I recently passed a book entitled The Uncommon Reader on to Mrs. Kline, with the understanding that she will pass it on to Mrs. Paprocki, who will pass it on to Mrs. Pagakis. After that, we’ll decide where it goes next. It’s not a book I’d recommend for students, only because the allusions would be lost on those who haven’t read a lot of books beyond young adult literature. But it is a book I’d recommend for any adult who believes in the transformative power of reading.
The premise of this delightful, witty novella is what happens when the Queen of England, through a chance encounter with a bookmobile, discovers books and begins to read. As Her Royal Highness delves deeper and deeper into the world of words (biography, novels, philosophy, poetry, etc.), she is slowly changed and ultimately so is the country.
Two of my favorite things about reading are contained within the above paragraphs: transformation and sharing.
No one who reads avoids being changed by what they read. Even reading a newspaper article about an airplane crash, a bid for the 2016 Olympics, or the historic election of the first African-American president, the reader is transformed. Information, images and ideas are stored, compared, acknowledged or disavowed, connected, incorporated, and evaluated. This is truer still when readers encounter more substantive works.
I think Mrs. Kline, Mrs. Paprocki and Mrs. Pagakis all teach because they believe this, which, of course, is why I wanted to share The Uncommon Reader with them.
The most and only essential relationship in reading is that between the writer and the reader. Yet reading can be and often is a social act. This book is a case in point: a friend of my mother recommended The Uncommon Reader to her, and she passed it along to me. As I read the book, I made a mental list of all the people I looked forward to sharing it with. I anticipated the conversations we would have about it: our favorite allusions, those we missed (Who was Ivy Compton-Burnett?), the laugh-out-loud moments, HRH’s progression through the genres of literature, and, of course, our joy at reading a work of fiction that conveys the passion for reading we try to instill in our students every day.

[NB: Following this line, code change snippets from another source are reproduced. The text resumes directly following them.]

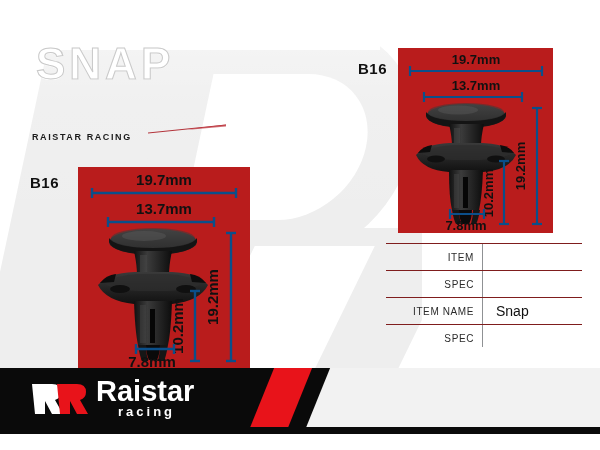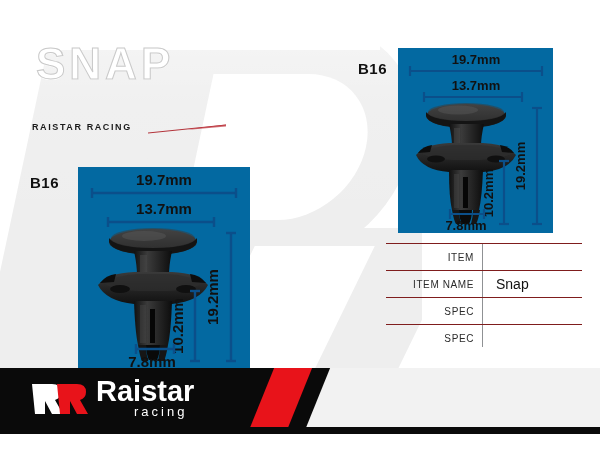--- a/index.html
+++ b/index.html
@@ -109,40 +109,40 @@
     color: #ffffff;
     -webkit-text-stroke: 1px #c9c9c9;
     text-shadow: 0 1px 0 #ffffff;
     font-family: "Liberation Sans", sans-serif;
   }
 
   
   .rr-line {
     position: absolute;
     left: 32px;
-    top: 122px;
+    top: 132px;
     font-size: 9px;
     font-weight: bold;
     letter-spacing: 1.6px;
     color: #1a1a1a;
     white-space: nowrap;
   }
   .rr-red-rule {
     position: absolute;
     left: 148px;
     top: 120px;
     width: 78px;
     height: 10px;
     overflow: visible;
   }
 
   
   .panel {
     position: absolute;
-    background: #0369a1;
+    background: #b91c1c;
   }
   .panel-label {
     position: absolute;
     font-size: 15px;
     font-weight: bold;
     color: #111111;
     letter-spacing: 0.5px;
     text-align: right;
   }
   .panel svg { display: block; }
@@ -251,24 +251,24 @@
   .logo-text .big {
     display: block;
     font-size: 29px;
     font-weight: bold;
     letter-spacing: 0px;
     line-height: 25px;
   }
   .logo-text .small {
     display: block;
     font-size: 13px;
-    font-weight: normal;
+    font-weight: bold;
     letter-spacing: 3px;
     line-height: 15px;
-    margin-left: 38px;
+    margin-left: 22px;
   }
 </style>
 </head>
 <body>
 
 <div id="page">
 
   <div class="wm-layer">
     <div class="wm-r-stem"></div>
     <div class="wm-r-bowl"></div>
@@ -462,29 +462,29 @@
 
   <div class="spec-table">
 
     <div class="spec-row">
       <div class="spec-key">ITEM</div>
       <div class="spec-div"></div>
       <div class="spec-val"></div>
     </div>
 
     <div class="spec-row">
+      <div class="spec-key">SPEC</div>
+      <div class="spec-div"></div>
+      <div class="spec-val"></div>
+    </div>
+
+    <div class="spec-row">
       <div class="spec-key">ITEM NAME</div>
       <div class="spec-div"></div>
       <div class="spec-val">Snap</div>
-    </div>
-
-    <div class="spec-row">
-      <div class="spec-key">SPEC</div>
-      <div class="spec-div"></div>
-      <div class="spec-val"></div>
     </div>
 
     <div class="spec-row last">
       <div class="spec-key">SPEC</div>
       <div class="spec-div" style="height:22px;"></div>
       <div class="spec-val"></div>
     </div>
 
   </div>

Even the common reader cannot avoid the power of books.

3 responses so far ↓
1 James Yarnall
// Feb 23, 2009 at 5:10 pm
As Ms. Stewart knows (full disclosure: we have been married for 20 years), I sometimes wonder whether I read a bit too much -- that I'm sliding on my obligations to the "real world" and taking sanctuary in words. I have a t-shirt that declares, "So many books, so little time." There is a saying that was used often by my parents and siblings to the effect that, whenever a crisis occurred, "Jimmy was upstairs reading."
Be that as it may, I can't seem to get over a lifelong habit. One of my great joys is to encounter a book or an author for the first time and wonder where he/she/it has been all my life. Another is to re-read a book that I read originally long ago and discover how it and I have changed.
As to the specific book at hand, Ms. Stewart passed The Uncommon Reader along to me as well, and reading it was, as they say, about as much fun as you can have in a public place. It's a slight thing, a bagatelle; but it manages to combine hilarity with genuine (albeit gentle) seriousness. One would love to know what the queen thought of it, if only the queen did read.
2 pagakisk
// Mar 15, 2009 at 9:22 am
Thank you, Mrs. Stewart, for sharing this lively read. I loved the combination of humour, astuteness and seriousness. The author, Alan Bennett, somehow conveyed in an entertaining way what I often have difficulty expressing to, and impressing on, my students - the power books have to better our characters and make us more aware of the people who surround us. I loved the subtle changes that began to occur in HRH's perception of the world around her.
As a teacher of literature, I also fully appreciated when HRH came back to a book that she had once struggled through and realized that she hadn't been ready for it all those months before, but that she had progressed so much in her reading and thinking, that she was able to appreciate the book so much more when she was ready for it. Sometimes, I feel in education we force books on students that they simply aren't ready for, and I wonder how much we are actually dissuading them from reading instead of showing them the power in it.
3 stewartn
// Mar 15, 2009 at 10:35 am
@pagakisk I knew you would enjoy this book, Ms. Pagakis, and I'm so glad I was able to share it with you. You are so dead-on about forcing students to read things they aren't ready for. Challenging students is good - essential - but too much challenge can reverse the intended effect.